Pitfall #1: Unchecked messages when the physician is on vacation. Many of my patients followed me from private practice and now drive 30 miles out of their way to see me. I value their loyalty and try to do what I can to maintain the open communication I had with them at my old practice. To that end, when offered the choice in our secure messaging system of whether to allow patients to reply directly to my outgoing messages, I always allowed it. Later, I found patients had become accustomed to using old outgoing messages and “replying” with new questions instead of using the “send a message” feature within the system. Our workflow within the EHR caused all “replies” to my outgoing messages to be routed directly to me, whereas new messages would have been routed to a staff member. Normally, this isn't a problem, but I once returned from an “unplugged” vacation to hear of angry patients who had waited one to two weeks for a response to their acute complaint or refill request, and who blamed my office staff for failing to care for them.
After appropriate mea culpas, I reassessed the situation and decided the best solution for us was simply to not offer the “reply” feature going forward.
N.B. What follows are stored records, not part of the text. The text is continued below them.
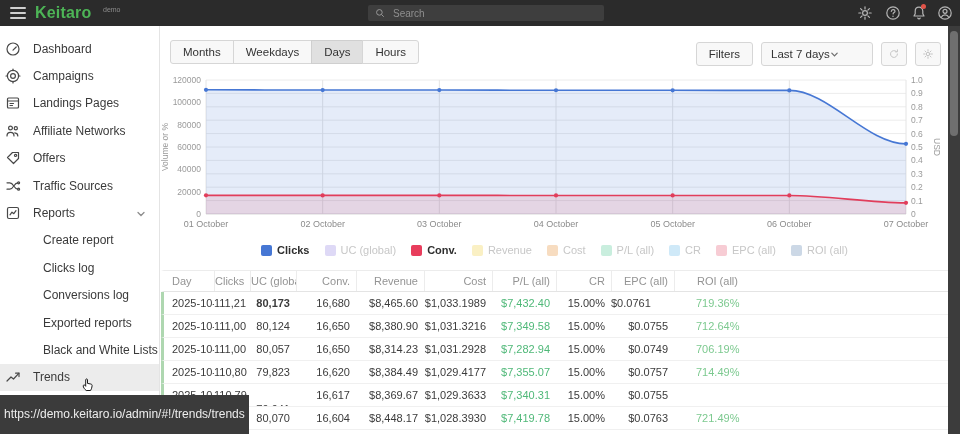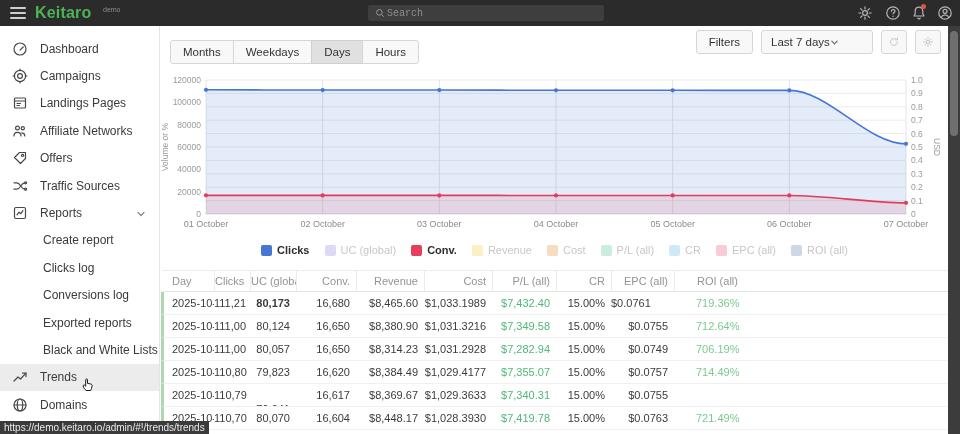--- a/index.html
+++ b/index.html
@@ -7,46 +7,46 @@
        font-family:"Liberation Sans",sans-serif;-webkit-font-smoothing:antialiased}
 
   
   .topbar{position:absolute;left:0;top:0;width:960px;height:26px;background:#2b2b2b;z-index:6}
   .burger{position:absolute;left:10px;top:7px;width:16px;height:12px;display:flex;flex-direction:column;justify-content:space-between;cursor:pointer}
   .burger span{display:block;height:2px;background:#cfcfcf;border-radius:1px}
   .logo{position:absolute;left:35px;top:4px;font-size:16px;font-weight:bold;color:#4db456;letter-spacing:.2px}
   .badge{position:absolute;left:103px;top:6px;font-size:7px;color:#8d8d8d}
   .search{position:absolute;left:368px;top:5px;width:236px;height:16px;background:#3e3e3e;border-radius:2px;display:flex;align-items:center;padding:0 7px;box-sizing:border-box}
   .search svg{width:10px;height:10px;stroke:#979797;fill:none;stroke-width:1.6;flex:none}
-  .search input{flex:1;background:transparent;border:0;outline:0;color:#c5c5c5;font-size:10px;font-family:Liberation Mono, monospace;min-width:0}
+  .search input{flex:1;background:transparent;border:0;outline:0;color:#c5c5c5;font-size:10px;margin-left:6px;font-family:Liberation Sans, sans-serif;min-width:0}
   .search input::placeholder{color:#8f8f8f}
   .tico{position:absolute;top:5px;width:16px;height:16px;cursor:pointer}
   .tico svg{width:16px;height:16px;stroke:#b5b5b5;fill:none;stroke-width:1.2;stroke-linecap:round;stroke-linejoin:round}
   .bell-dot{position:absolute;left:921px;top:4px;width:5px;height:5px;border-radius:50%;background:#e05348}
 
   
   .sidebar{position:absolute;left:0;top:26px;width:160px;bottom:0;background:#fff;border-right:1px solid #e4e4e4;box-sizing:border-box;padding-top:9px;overflow:hidden}
-  .sitem{height:27.4px;display:flex;align-items:center;padding-left:12px;font-size:12px;color:#3a3a3a;position:relative;cursor:pointer;white-space:nowrap}
+  .sitem{height:27.4px;display:flex;align-items:center;padding-left:5px;font-size:12px;color:#3a3a3a;position:relative;cursor:pointer;white-space:nowrap}
   .sitem .sii{width:16px;height:16px;margin-right:12px;flex:none}
   .sitem .sii svg{width:16px;height:16px;stroke:#484848;fill:none;stroke-width:1.2;stroke-linecap:round;stroke-linejoin:round}
   .sitem.sub{padding-left:43px}
   .sitem.active{background:#ececec}
   .chev{position:absolute;right:13px;top:9px;width:10px;height:10px}
   .chev svg{width:10px;height:10px;stroke:#8d8d8d;fill:none;stroke-width:1.3;stroke-linecap:round}
   .curs{position:absolute;left:80px;top:12px;width:16px;height:17px}
-  .status{position:absolute;left:0;bottom:0;height:13px;background:#3b3b3b;color:#ededed;font-size:10px;line-height:13px;padding:0 4px;z-index:9;white-space:nowrap}
+  .status{position:absolute;left:0;bottom:0;height:13px;background:#3b3b3b;color:#ededed;font-size:12px;line-height:13px;padding:13px 4px;z-index:9;white-space:nowrap}
 
   
   .main{position:absolute;left:161px;top:26px;width:787px;bottom:0;background:#fff;overflow:hidden}
   .tabs{position:absolute;left:9px;top:14px;display:flex}
   .tab{height:24px;line-height:22px;padding:0 12px;font-size:11.5px;color:#333;background:#f8f8f8;border:1px solid #d6d6d6;margin-left:-1px;cursor:pointer;box-sizing:border-box}
   .tab:first-child{border-radius:3px 0 0 3px;margin-left:0}
   .tab:last-child{border-radius:0 3px 3px 0}
   .tab.active{background:#e0e0e0;border-color:#cfcfcf}
-  .tright{position:absolute;right:7px;top:4px;display:flex;gap:8px;align-items:center}
+  .tright{position:absolute;right:7px;top:16px;display:flex;gap:8px;align-items:center}
   .btn{height:24px;line-height:22px;padding:0 12px;font-size:11.5px;color:#333;background:#f8f8f8;border:1px solid #d6d6d6;border-radius:3px;cursor:pointer;box-sizing:border-box;white-space:nowrap}
   .dd{width:112px;display:flex;align-items:center;padding:0 9px}
   .dd svg{width:9px;height:9px;stroke:#6f6f6f;fill:none;stroke-width:1.4;stroke-linecap:round}
   .icobtn{width:26px;padding:0;display:flex;align-items:center;justify-content:center}
   .icobtn svg{width:12px;height:12px;stroke:#c3c3c3;fill:none;stroke-width:1.3;stroke-linecap:round;stroke-linejoin:round}
 
   
   .chartwrap{position:absolute;left:0;top:42px;width:787px;height:170px}
   .ax{font-size:8.5px;fill:#9a9a9a;font-family:"Liberation Sans",sans-serif}
   .xl{font-size:9px;fill:#8b8b8b;font-family:"Liberation Sans",sans-serif}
Of course, it took several months for those patients with active outbox messages to stop hitting “reply” and more than a year for me to smooth the feathers of those patients who didn't like the change. An alternative solution would be to establish a coverage system when physicians are away, by either having staff review and triage messages or having a physician partner review them.
Pitfall #2: Patients who use the system for urgent health concerns. Because we allow patients who call with significant acute complaints to be transferred immediately to a triage nurse, some patients expected that they should be able to use the secure messaging system for urgent matters as well. We included the usual disclaimer at the bottom of the message box, warning that emergency concerns should not be left in a message, as well as language asking patients to allow 24 to 48 hours for a reply. We found that despite these efforts, once or twice a week a patient uses the system to report acute concerns. Unfortunately, it is not always possible to extinguish undesirable patient behaviors, so we have had to adapt our workflow. Now, all incoming messages are first routed to the phone room as calls would be. Our phone room staff has been able to reduce the response time for those messages that require more urgent assistance by quickly routing them to the triage nurse for action.
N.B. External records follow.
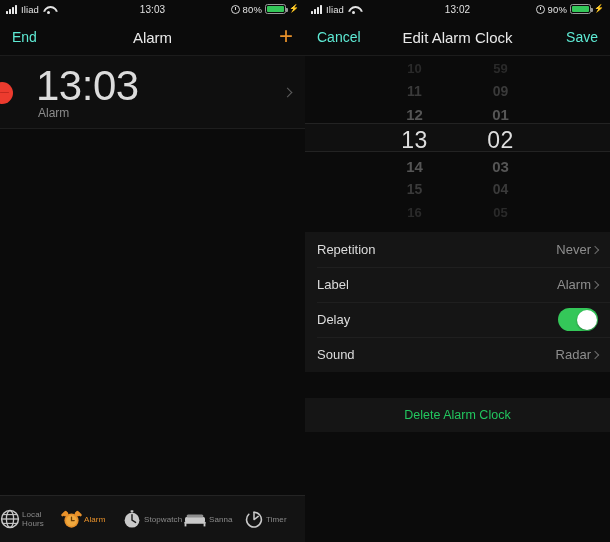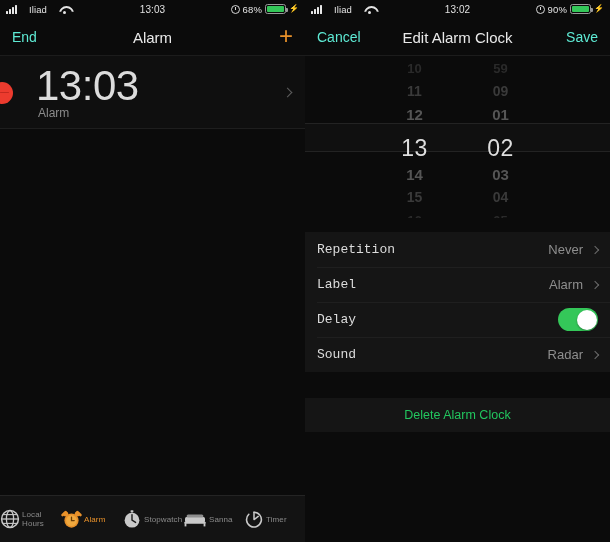--- a/index.html
+++ b/index.html
@@ -15,21 +15,21 @@
   .panel { position:relative; width:305px; height:542px; background:#0d0d0d; overflow:hidden; }
   .panel.left  { background:#0b0b0b; }
   .panel.right { background:#0b0b0b; }
 
   
   .statusbar {
     height:18px; display:flex; align-items:center;
     padding:0 6px; font-size:9.5px; color:#e8e8e8; letter-spacing:.1px;
     position:relative;
   }
-  .sb-left { display:flex; align-items:center; gap:12px; }
+  .sb-left { display:flex; align-items:center; gap:4px; }
   .sb-center {
     position:absolute; left:0; right:0; text-align:center;
     font-size:10px; color:#e0e0e0; font-weight:500; pointer-events:none;
   }
   .sb-right { margin-left:auto; display:flex; align-items:center; gap:3px; z-index:2; }
   .bars { display:flex; align-items:flex-end; gap:1px; height:9px; }
   .bars i { display:block; width:2px; background:#e8e8e8; border-radius:.5px; }
   .bars i:nth-child(1){height:3px;} .bars i:nth-child(2){height:5px;}
   .bars i:nth-child(3){height:7px;} .bars i:nth-child(4){height:9px;}
   .carrier { font-size:9.5px; color:#e3e3e3; }
@@ -121,34 +121,34 @@
   .pcol { width:56px; display:flex; flex-direction:column; align-items:center; }
   .pitem {
     height:23px; line-height:23px; font-size:15px; color:#4a4a4a;
     font-weight:700; text-align:center; width:100%;
   }
   .pitem.f3 { color:#2a2a2a; font-size:13px; }
   .pitem.f2 { color:#3a3a3a; font-size:14px; }
   .pitem.f1 { color:#555; }
   .pitem.sel {
     color:#dedede; font-size:23px; height:29px; line-height:29px;
-    font-weight:400; letter-spacing:.5px;margin-top:8px;
+    font-weight:400; letter-spacing:.5px;
   }
 
   
   .group { margin-top:14px; background:#151515; }
   .srow {
     position:relative; height:35px; display:flex; align-items:center;
     padding:0 12px; cursor:pointer;
   }
   .srow + .srow::before{
     content:""; position:absolute; left:12px; right:0; top:0; height:1px; background:#1f1f1f;
   }
-  .srow .skey { font-size:13px; color:#dcdcdc;font-family:Liberation Mono, monospace; }
-  .srow .sval { margin-left:auto; font-size:13px; color:#8e8e8e; margin-right:9px; }
+  .srow .skey { font-size:13px; color:#dcdcdc; }
+  .srow .sval { margin-left:auto; font-size:13px; color:#8e8e8e; margin-right:1px; }
   .srow .chev {
     width:6px; height:6px; border-top:1.5px solid #6c6c6c; border-right:1.5px solid #6c6c6c;
     transform:rotate(45deg);
   }
   .toggle {
     margin-left:auto; width:40px; height:23px; border-radius:12px;
     background:#34c759; position:relative; cursor:pointer;
   }
   .toggle i {
     position:absolute; top:1.5px; left:18.5px; width:20px; height:20px;
@@ -174,21 +174,21 @@
             <i></i>
             <i></i>
             <i></i>
           </span>
         <span class="carrier">Iliad</span>
         <span class="wifi"></span>
       </div>
       <div class="sb-center">13:03</div>
       <div class="sb-right">
         <span class="alarm-glyph"></span>
-        <span class="batt-pct">68%</span>
+        <span class="batt-pct">80%</span>
         <span class="battery">
             <span></span>
           </span>
         <span class="bolt">⚡</span>
       </div>
     </div>
 
     <div class="navbar">
       <button class="nav-btn">End</button>
       <div class="nav-title">Alarm</div>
Pitfall #3: Risks to patient privacy. We initially invited patients to use secure messaging by going to our patient portal website and entering their full name, Social Security number, and date of birth. If the data matched what was in our registration system, an account was created. We later realized that any person who possessed a patient's information could create an account and send and receive messages. Well-meaning caregivers of elderly patients and mothers of children who had reached maturity could create accounts without the patient's permission in order to communicate with the physician or view information in the chart, such as current problems, current medications, allergies, and diagnoses for which the patient's account has been billed. While we found no breaches of patient confidentiality (the sole known example was a mother who created an account for her minor daughter), we recognized the inherent risk of our process. To solve this, we changed the way accounts are created. Now, to create an account, patients must possess a unique personal identification number, which they can obtain only in person at the office. This has decreased the number of new accounts created but has improved the security of the process.
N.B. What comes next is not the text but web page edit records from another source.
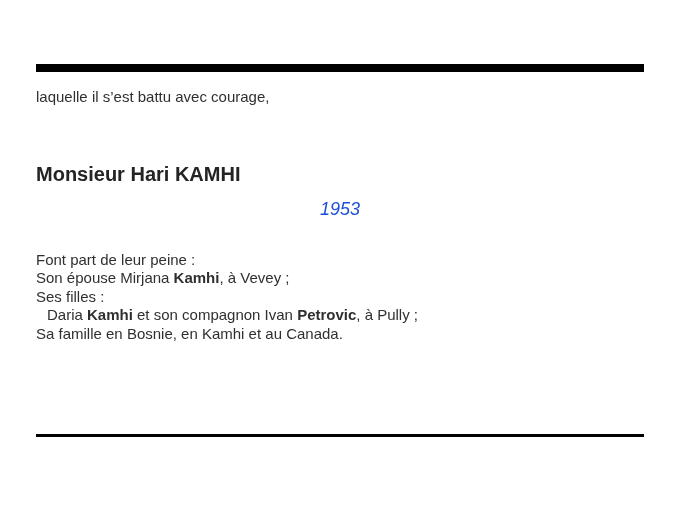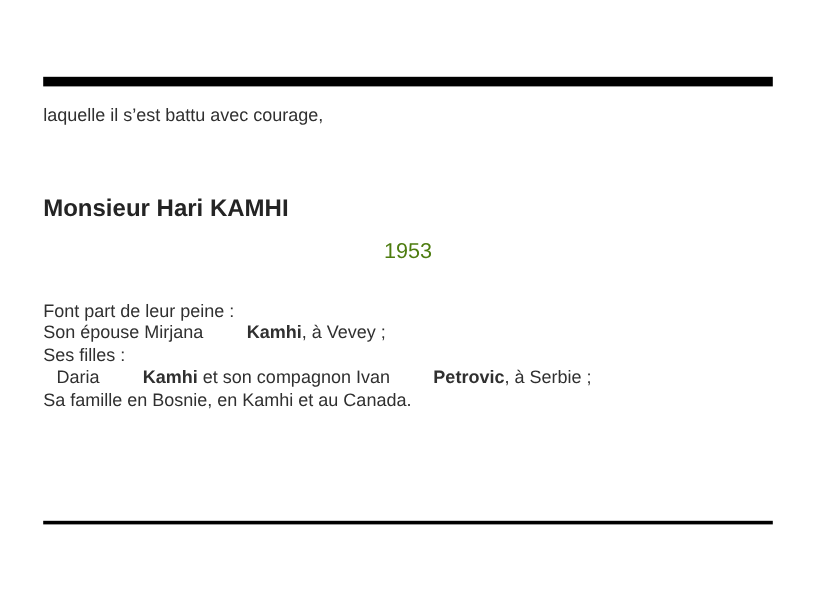--- a/index.html
+++ b/index.html
@@ -57,46 +57,47 @@
     line-height: 24px;
     color: #242424;
   }
   .year {
     position: absolute;
     left: 36px;
     top: 198px;
     width: 608px;
     text-align: center;
     font-size: 18px;
+    font-style: italic;
     line-height: 22px;
-    color: #4d7c0f;
+    color: #1d4ed8;
   }
   .line { white-space: nowrap; }
   .line.indent { padding-left: 11px; }
-  .b { font-weight: bold; margin-left: 32px; }
+  .b { font-weight: bold; }
 </style>
 </head>
 <body>
 
 <div class="page">
 
   <div class="rule-top"></div>
 
   <div class="textblock intro">
       <div class="line"><span>laquelle il s’est battu avec courage,</span></div>
     </div>
 
   <div class="name">Monsieur Hari KAMHI</div>
 
   <div class="year">1953</div>
 
   <div class="textblock family">
       <div class="line"><span>Font part de leur peine :</span></div>
       <div class="line"><span>Son épouse Mirjana </span><span class="b">Kamhi</span><span>, à Vevey ;</span></div>
       <div class="line"><span>Ses filles :</span></div>
-      <div class="line indent"><span>Daria </span><span class="b">Kamhi</span><span> et son compagnon Ivan </span><span class="b">Petrovic</span><span>, à Serbie ;</span></div>
+      <div class="line indent"><span>Daria </span><span class="b">Kamhi</span><span> et son compagnon Ivan </span><span class="b">Petrovic</span><span>, à Pully ;</span></div>
       <div class="line"><span>Sa famille en Bosnie, en Kamhi et au Canada.</span></div>
     </div>
 
 
   <div class="rule-bottom"></div>
 
 </div>
 
 </body></html>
If you are considering adopting secure messaging, whether to meet patient-centered medical home standards or to improve office efficiency or patient satisfaction, go ahead and make that leap knowing that the benefits will outweigh the hassles. For those of you in the adoption process, take note of our pitfalls as you forge ahead. And for those of you who have already been down this road, please share your wisdom so we can all learn better ways of meeting our patients' expectations and providing them with the best support possible in their continued efforts toward good health.
Referencesshow all references
1. Smith KD, Merchen E, Turner CD, et al. Patient-physician e-mail communication revisited a decade later: an OKPRN study. J Okla State Med Assoc. 2009;102:291–293....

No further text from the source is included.